[Web document revisions]

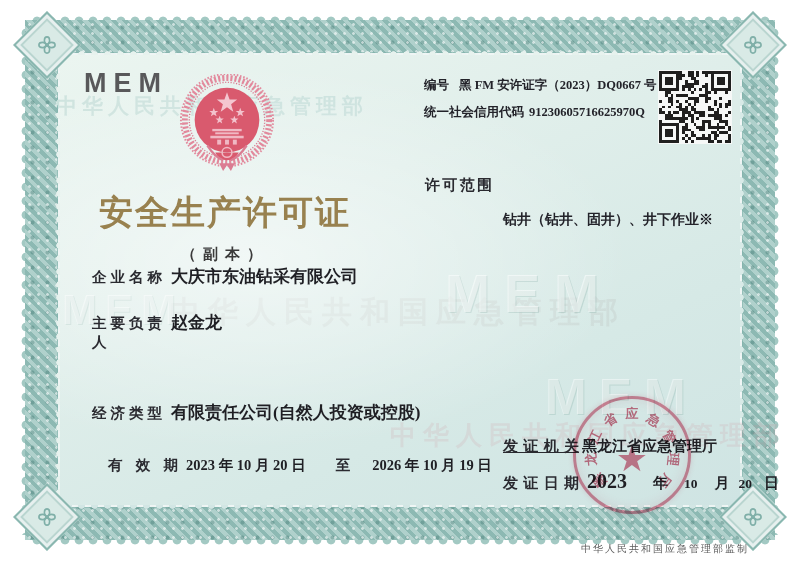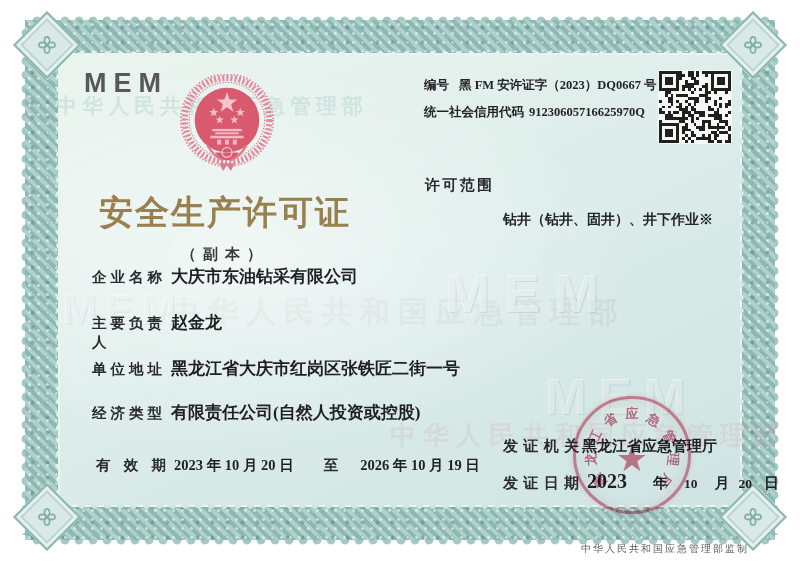"单位地址" div.frow { html: <div> <span>单位地址</span> <span>黑龙江省大庆市红岗区张铁匠二街一号</span> </div> -> none }
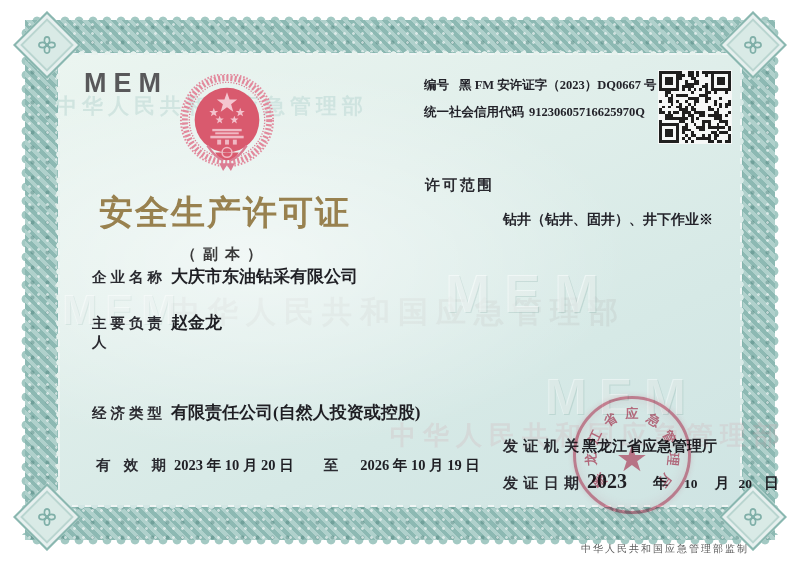"发证机关" .issuer .lbl { text-decoration: none -> underline }
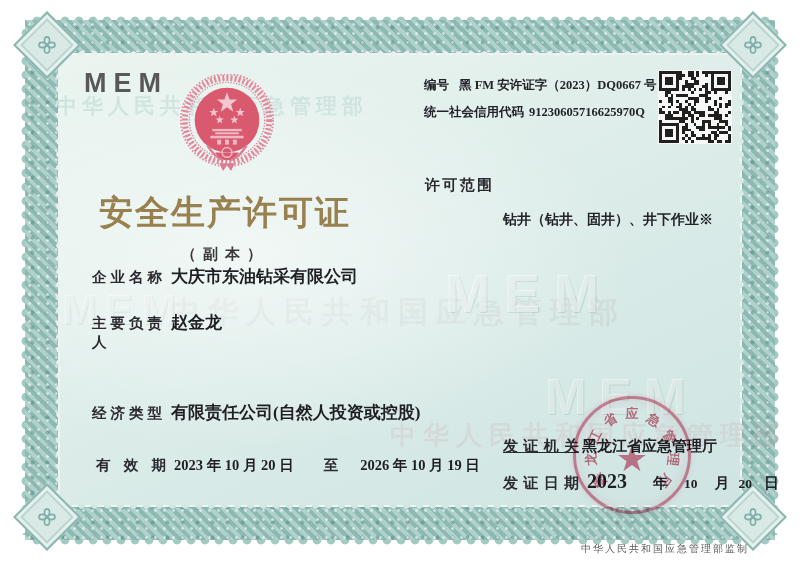"有效期" .validity { left: 96px -> 108px }
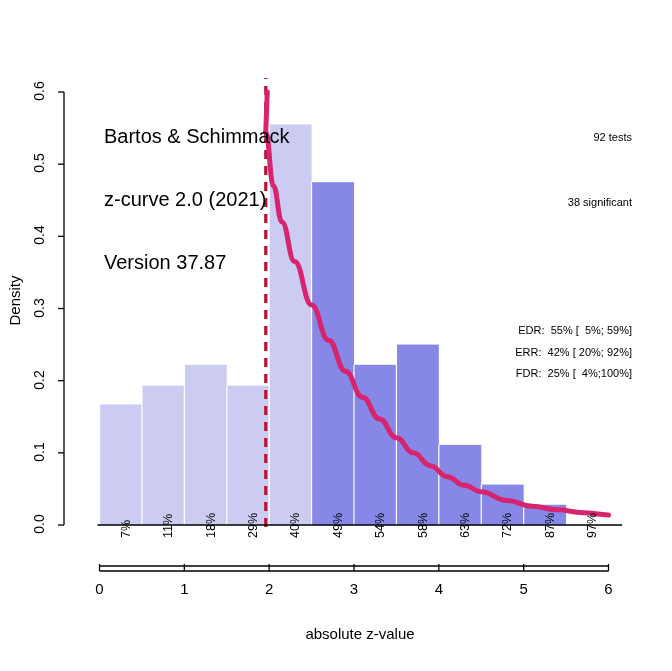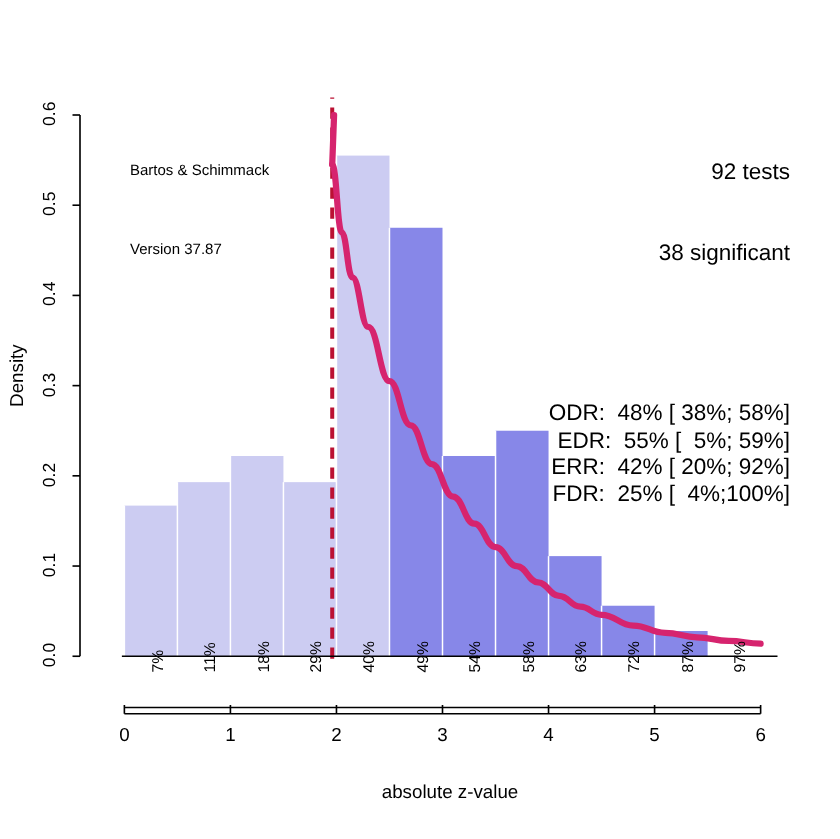"Bartos & Schimmack" #anno { font-size: 12px -> 20px }
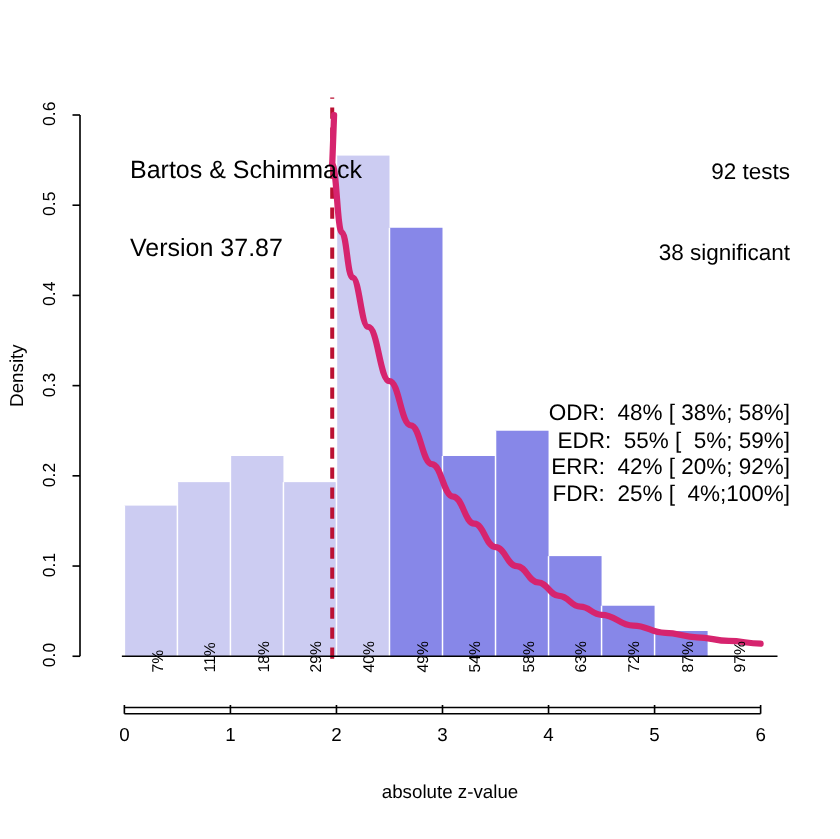"92 tests" #stats { font-size: 18px -> 11px }
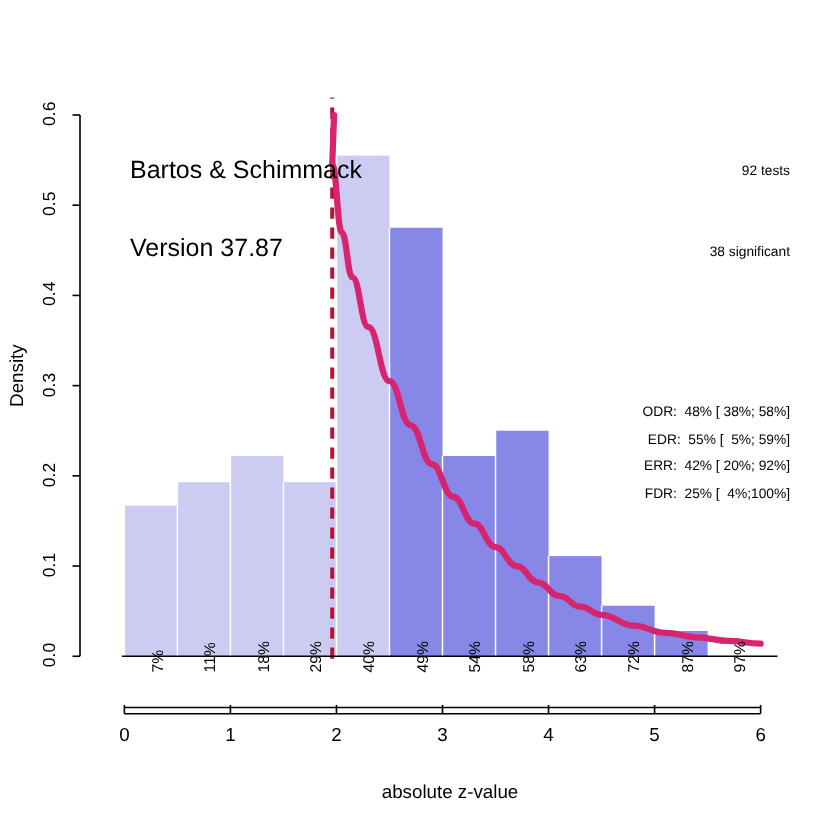"z-curve 2.0 (2021)" div { html: none -> <div>z-curve 2.0 (2021)</div> }
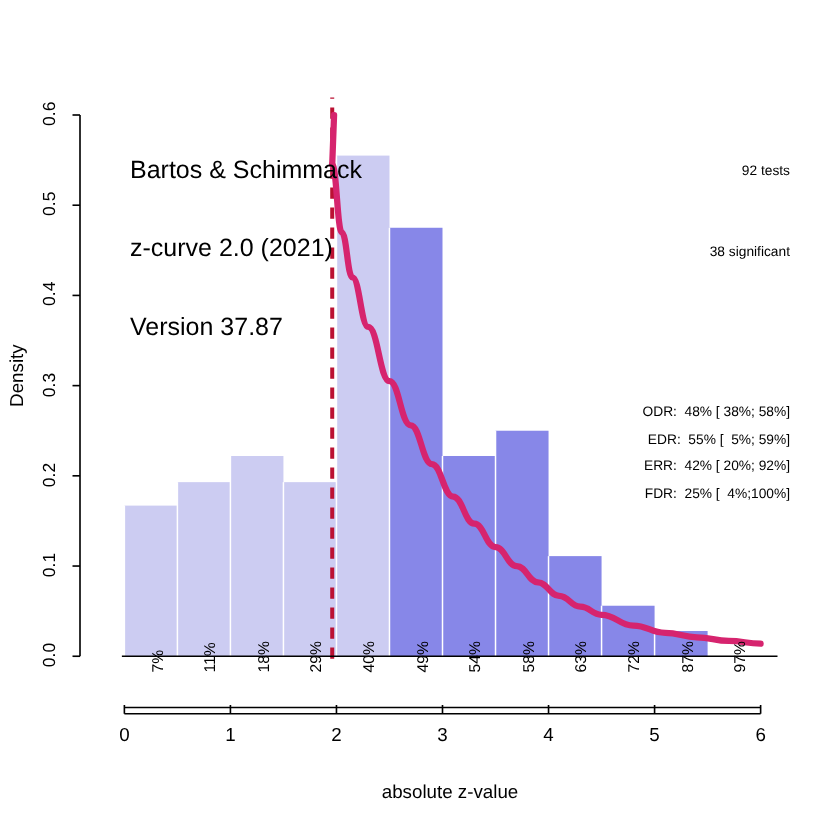"ODR: 48% [ 38%; 58%]" div.cirow { html: <div>ODR: 48% [ 38%; 58%]</div> -> none }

### WHAT IS EXPECTED
Could you repeat exactly the lines from the one containing "font-size: 12px ->" through the last line of the records, both included, without the pictures?

### RESULT OF THE TASK
"Bartos & Schimmack" #anno { font-size: 12px -> 20px }
"92 tests" #stats { font-size: 18px -> 11px }
"z-curve 2.0 (2021)" div { html: none -> <div>z-curve 2.0 (2021)</div> }
"ODR: 48% [ 38%; 58%]" div.cirow { html: <div>ODR: 48% [ 38%; 58%]</div> -> none }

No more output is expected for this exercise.